Mediator behavioral pattern
The Mediator pattern suggests that you should cease all direct communication between the components which you want to make independent of each other.
Instead, these components must collaborate indirectly, by calling a special mediator object that redirects the calls to appropriate components.
As a result, the components depend only on a single mediator class instead of being coupled to dozens of their colleagues.
When should you use it ?
- Use the Mediator pattern when it’s hard to change some of the classes because they are tightly coupled to a bunch of other classes.
- Use the Mediator when you find yourself creating tons of component subclasses just to reuse some basic behavior in various contexts.
- Use the pattern when you can’t reuse a component in a different program because it’s too dependent on other components.
How do you implement it ?
- Identify a group of tightly coupled classes which would benefit from being more independent (e.g., for easier maintenance or simpler reuse of these classes).
- Declare the mediator interface and describe the desired communication protocol between mediators and various components. In most cases, a single method for receiving notifications from components is sufficient.
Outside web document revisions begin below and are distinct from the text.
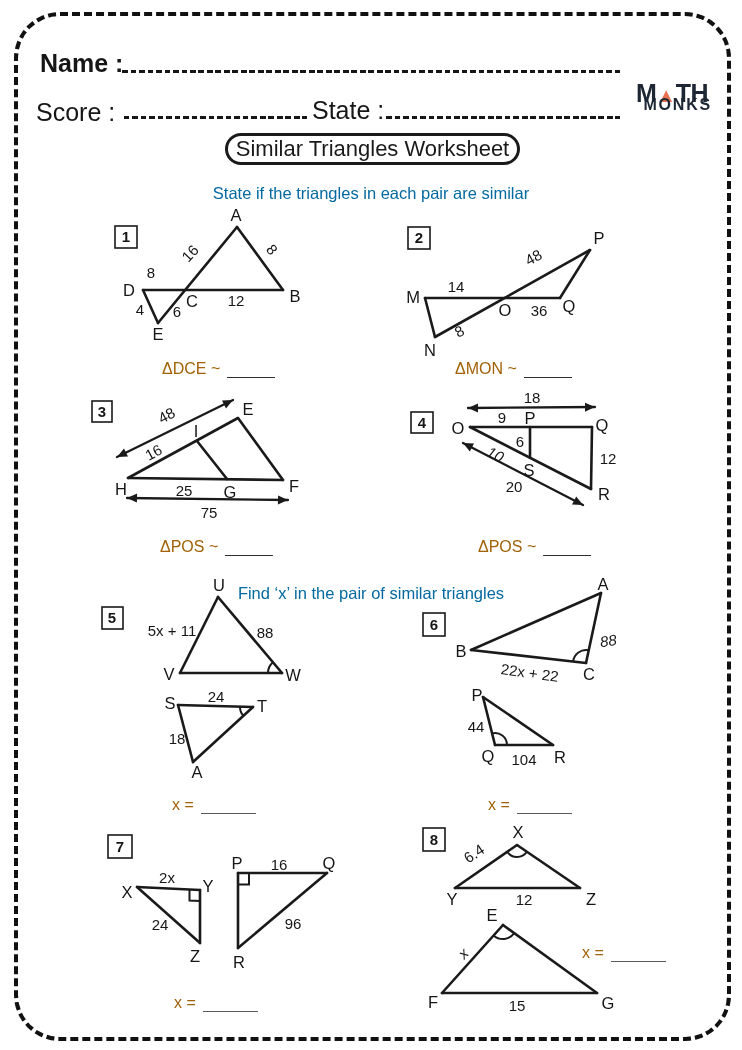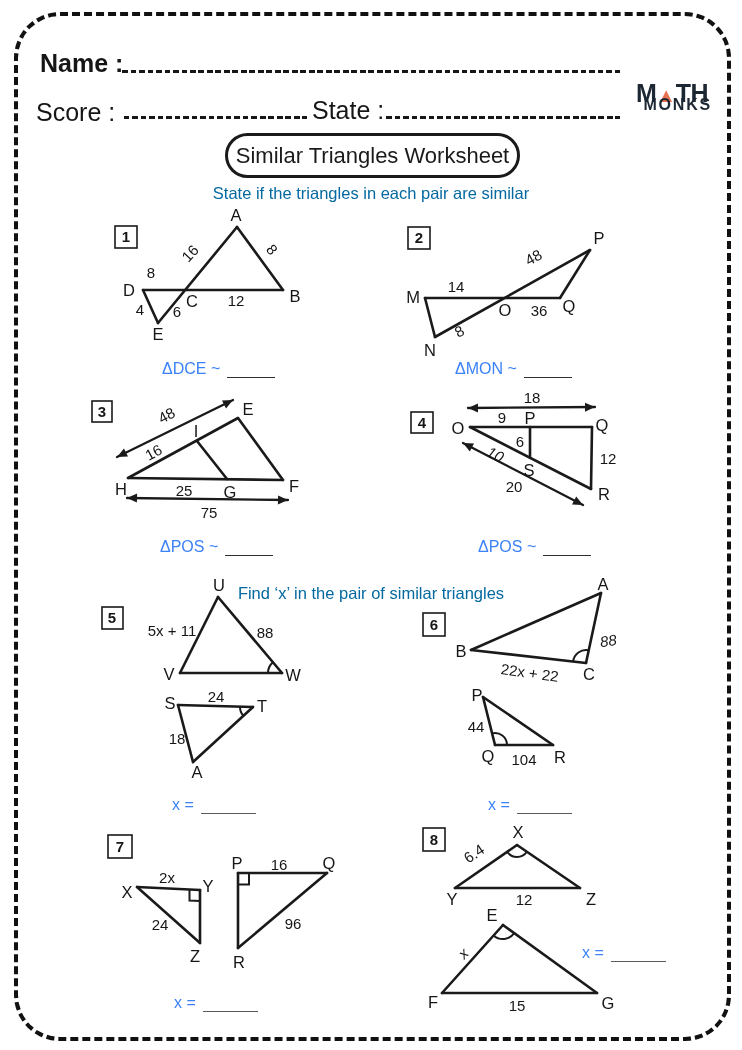--- a/index.html
+++ b/index.html
@@ -23,7 +23,7 @@
   .logo-monks{position:absolute;left:636px;top:96px;width:76px;text-align:right;
     font-size:16px;font-weight:bold;letter-spacing:1.8px;color:#1c2733;}
   .titlepill{
-    position:absolute;left:225px;top:133px;width:295px;height:45px;
+    position:absolute;left:225px;top:133px;width:295px;height:32px;
     border:3px solid #1a1a1a;border-radius:23px;display:flex;align-items:center;
     justify-content:center;font-size:22px;box-sizing:border-box;
   }

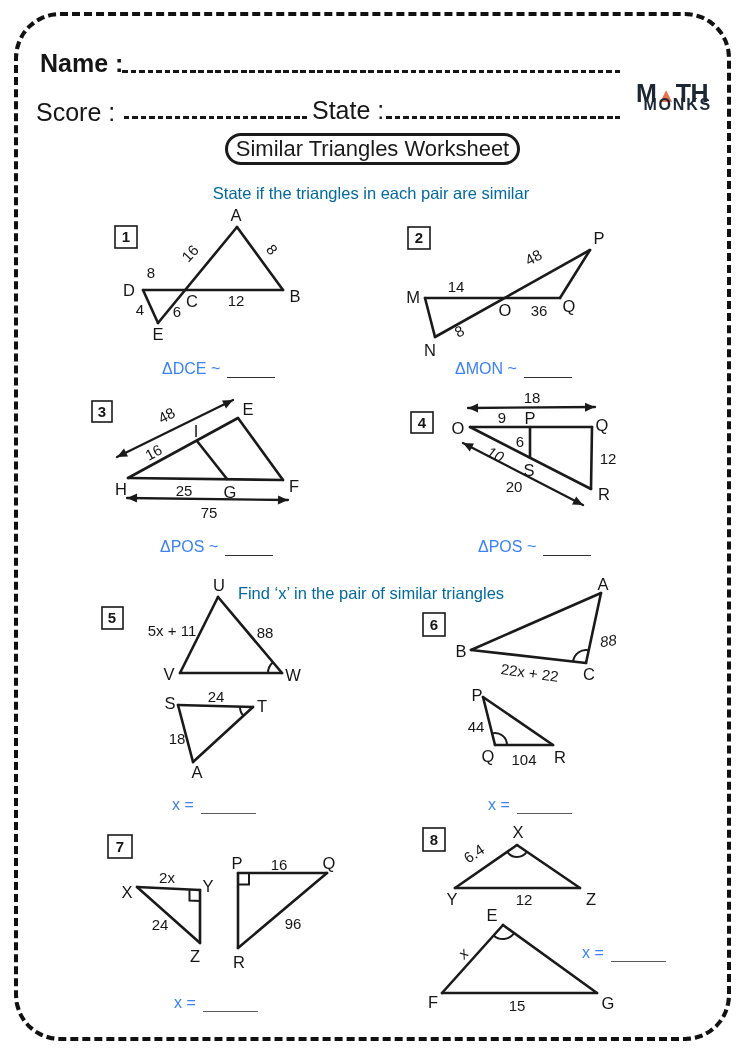--- a/index.html
+++ b/index.html
@@ -28,7 +28,7 @@
     justify-content:center;font-size:22px;box-sizing:border-box;
   }
   .subtitle{position:absolute;left:0;width:742px;text-align:center;font-size:16.5px;color:#0369a1;}
-  .ans{position:absolute;display:flex;align-items:flex-end;font-size:16px;color:#3b82f6;}
+  .ans{position:absolute;display:flex;align-items:flex-end;font-size:16px;color:#a16207;}
   .ans .blank{display:inline-block;height:16px;margin-left:7px;border-bottom:1.7px solid #2f2f2f;}
   .ans .w48{width:48px;}
   .ans .w55{width:55px;border-bottom-color:#5a5a5a;}

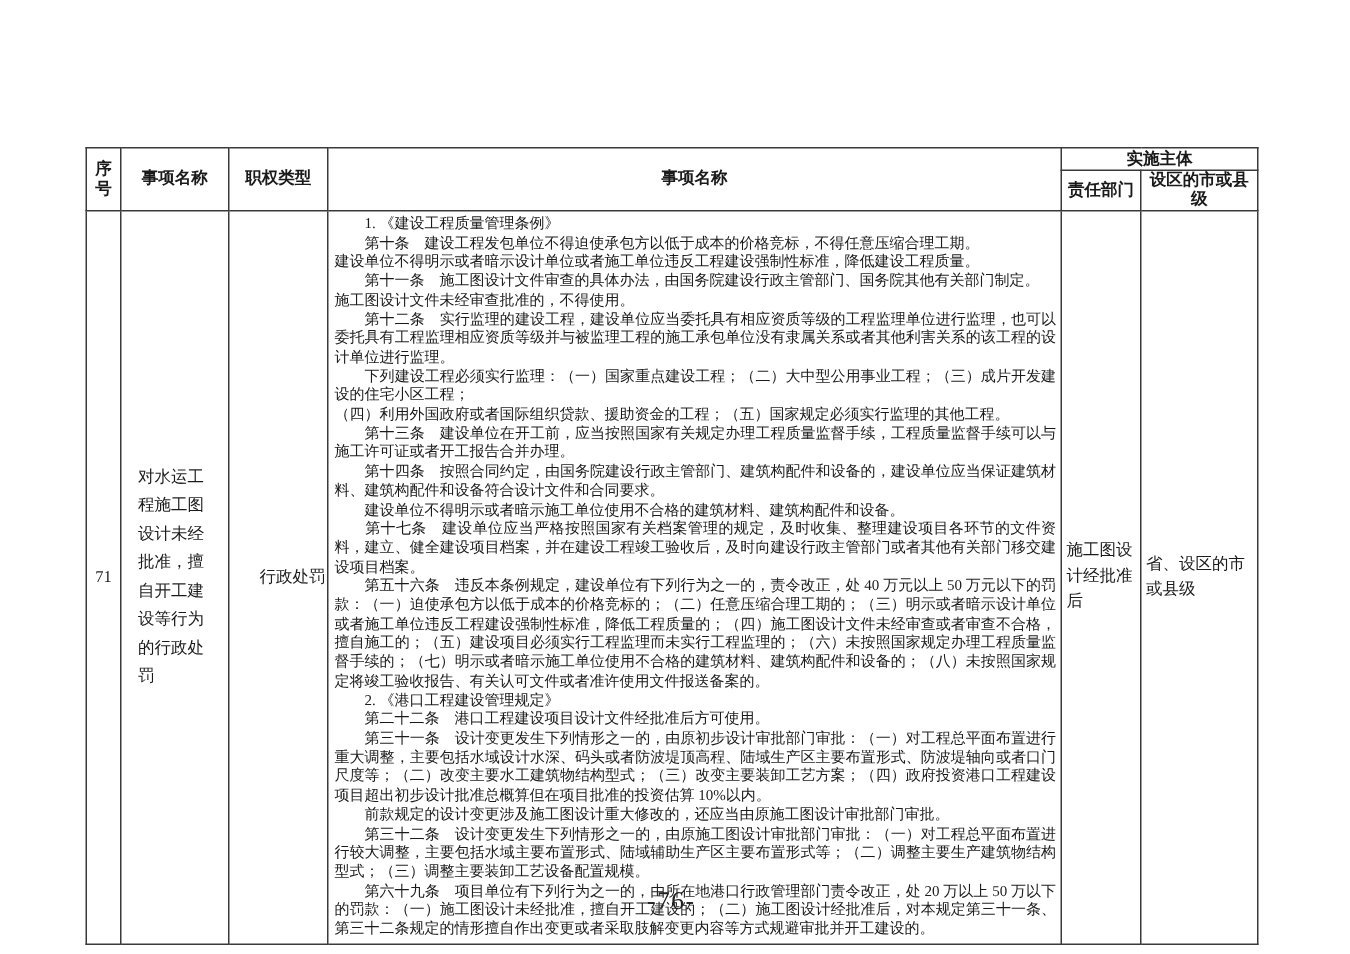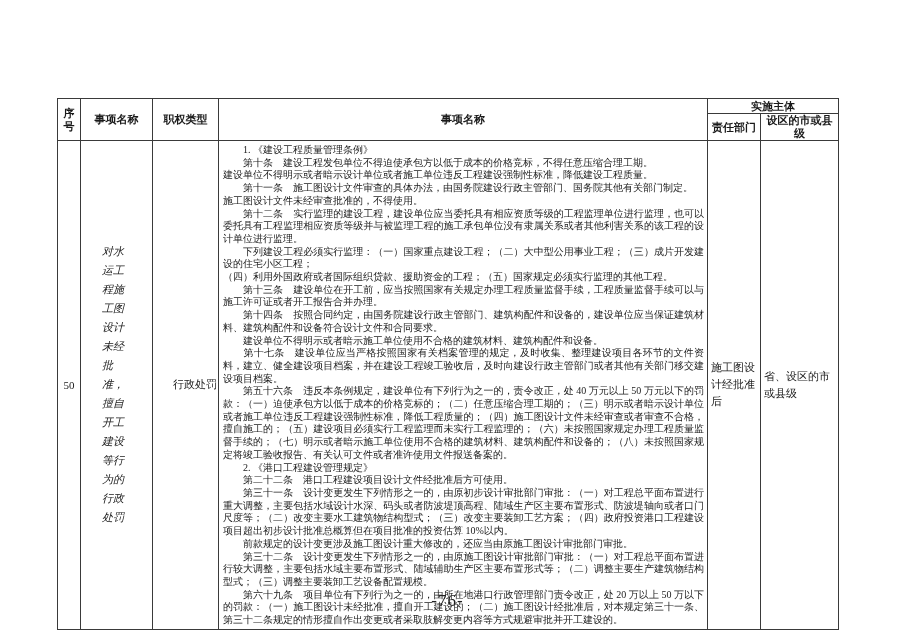--- a/index.html
+++ b/index.html
@@ -33,7 +33,7 @@
   }
   .td-item {
     vertical-align: middle; font-size: 11px; line-height: 19px;
-    padding: 2px 21px; word-break: break-all; font-style: italic;
+    padding: 2px 11px; word-break: break-all;
   }
   .td-type { text-align: right; vertical-align: middle; font-size: 11px; font-family: Liberation Mono, monospace; }
   .td-basis { vertical-align: top; padding: 3px 3px 2px 4px; overflow: hidden; }

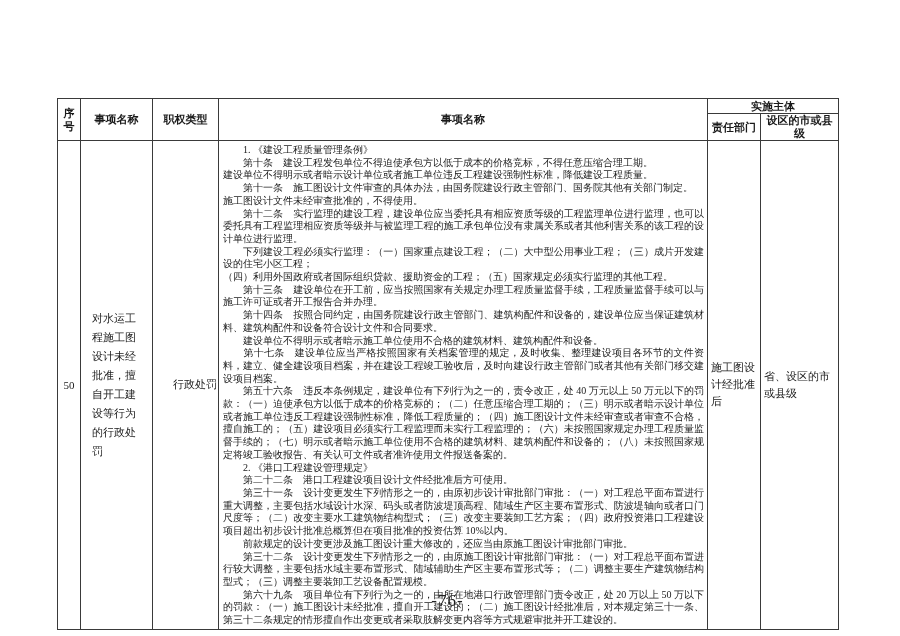--- a/index.html
+++ b/index.html
@@ -77,7 +77,7 @@
   </thead>
   <tbody>
     <tr>
-      <td class="td-no">50</td>
+      <td class="td-no">71</td>
       <td class="td-item">对水运工程施工图设计未经批准，擅自开工建设等行为的行政处罚</td>
       <td class="td-type">行政处罚</td>
       <td class="td-basis">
- This interface is crucial when you want to reuse component classes in different contexts. As long as the component works with its mediator via the generic interface, you can link the component with a different implementation of the mediator.
- Implement the concrete mediator class. This class would benefit from storing references to all of the components it manages.
- You can go even further and make the mediator responsible for the creation and destruction of component objects. After this, the mediator may resemble a factory or a facade.
- Components should store a reference to the mediator object. The connection is usually established in the component’s constructor, where a mediator object is passed as an argument.
- Change the components’ code so that they call the mediator’s notification method instead of methods on other components. Extract the code that involves calling other components into the mediator class. Execute this code whenever the mediator receives notifications from that component.